(Web page revision data)
§

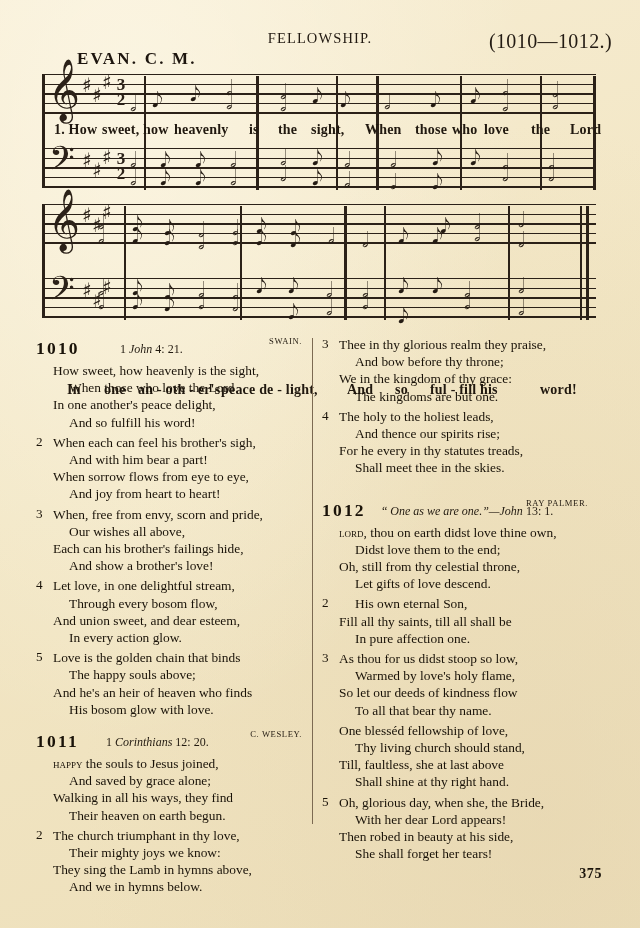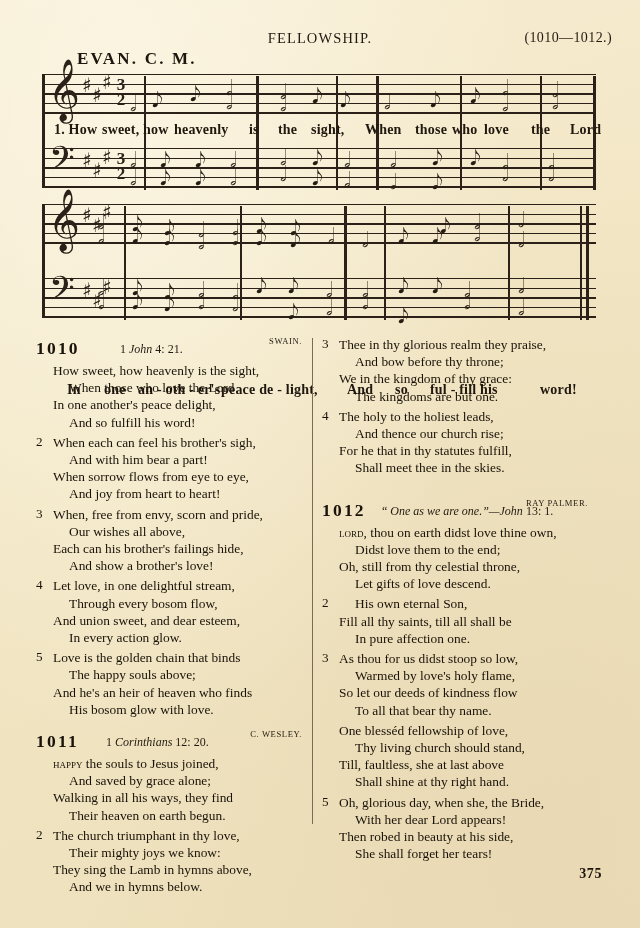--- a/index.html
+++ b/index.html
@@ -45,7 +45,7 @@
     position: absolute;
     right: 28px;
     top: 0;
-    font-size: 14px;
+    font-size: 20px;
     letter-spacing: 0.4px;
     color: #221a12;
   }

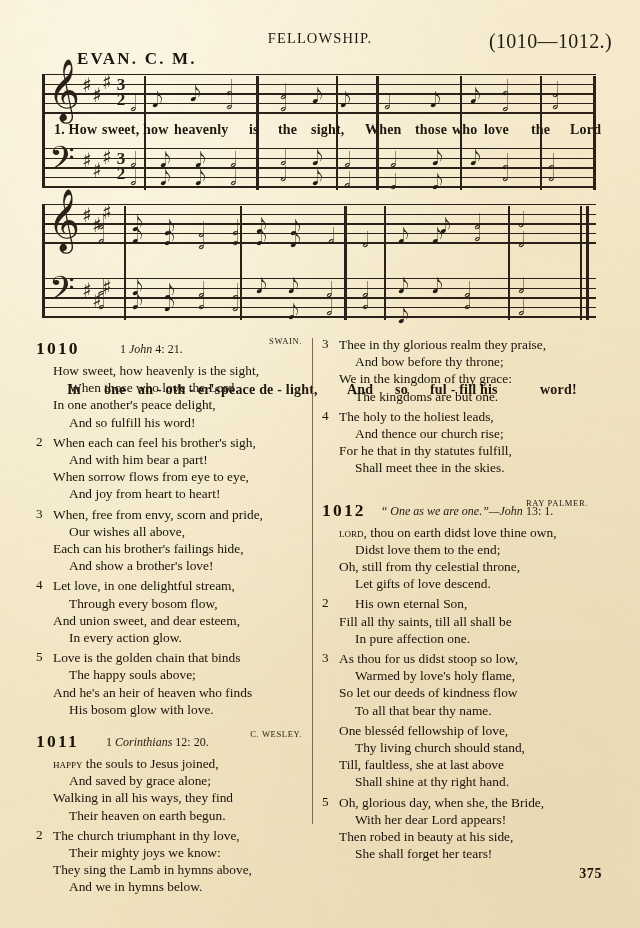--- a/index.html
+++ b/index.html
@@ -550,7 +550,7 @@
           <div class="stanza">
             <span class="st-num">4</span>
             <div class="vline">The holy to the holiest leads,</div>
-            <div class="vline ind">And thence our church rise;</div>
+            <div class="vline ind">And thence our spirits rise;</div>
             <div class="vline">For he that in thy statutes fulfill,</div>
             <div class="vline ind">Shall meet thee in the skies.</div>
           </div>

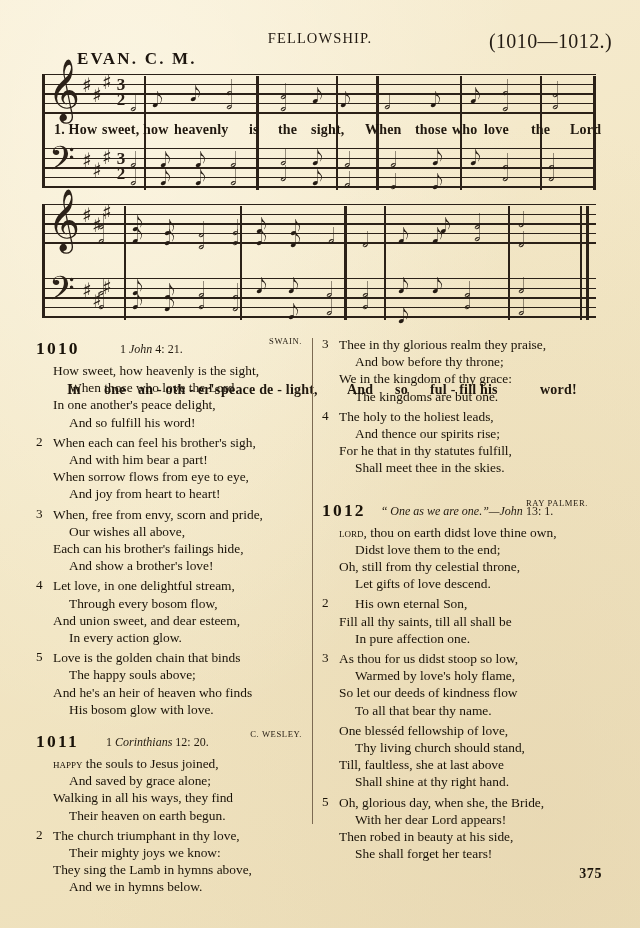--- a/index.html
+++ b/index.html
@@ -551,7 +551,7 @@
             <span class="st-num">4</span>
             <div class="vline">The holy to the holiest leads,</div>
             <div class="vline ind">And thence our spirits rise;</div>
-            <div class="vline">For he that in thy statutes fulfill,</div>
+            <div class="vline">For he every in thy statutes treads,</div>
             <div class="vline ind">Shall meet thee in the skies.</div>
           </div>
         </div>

§

About this task:
Begin with the first line of the entries above and write out each line exactly, ending with the line containing "our church rise;</div>". Leave out pictures.

Solution to this exercise:
--- a/index.html
+++ b/index.html
@@ -45,7 +45,7 @@
     position: absolute;
     right: 28px;
     top: 0;
-    font-size: 14px;
+    font-size: 20px;
     letter-spacing: 0.4px;
     color: #221a12;
   }

--- a/index.html
+++ b/index.html
@@ -550,7 +550,7 @@
           <div class="stanza">
             <span class="st-num">4</span>
             <div class="vline">The holy to the holiest leads,</div>
-            <div class="vline ind">And thence our church rise;</div>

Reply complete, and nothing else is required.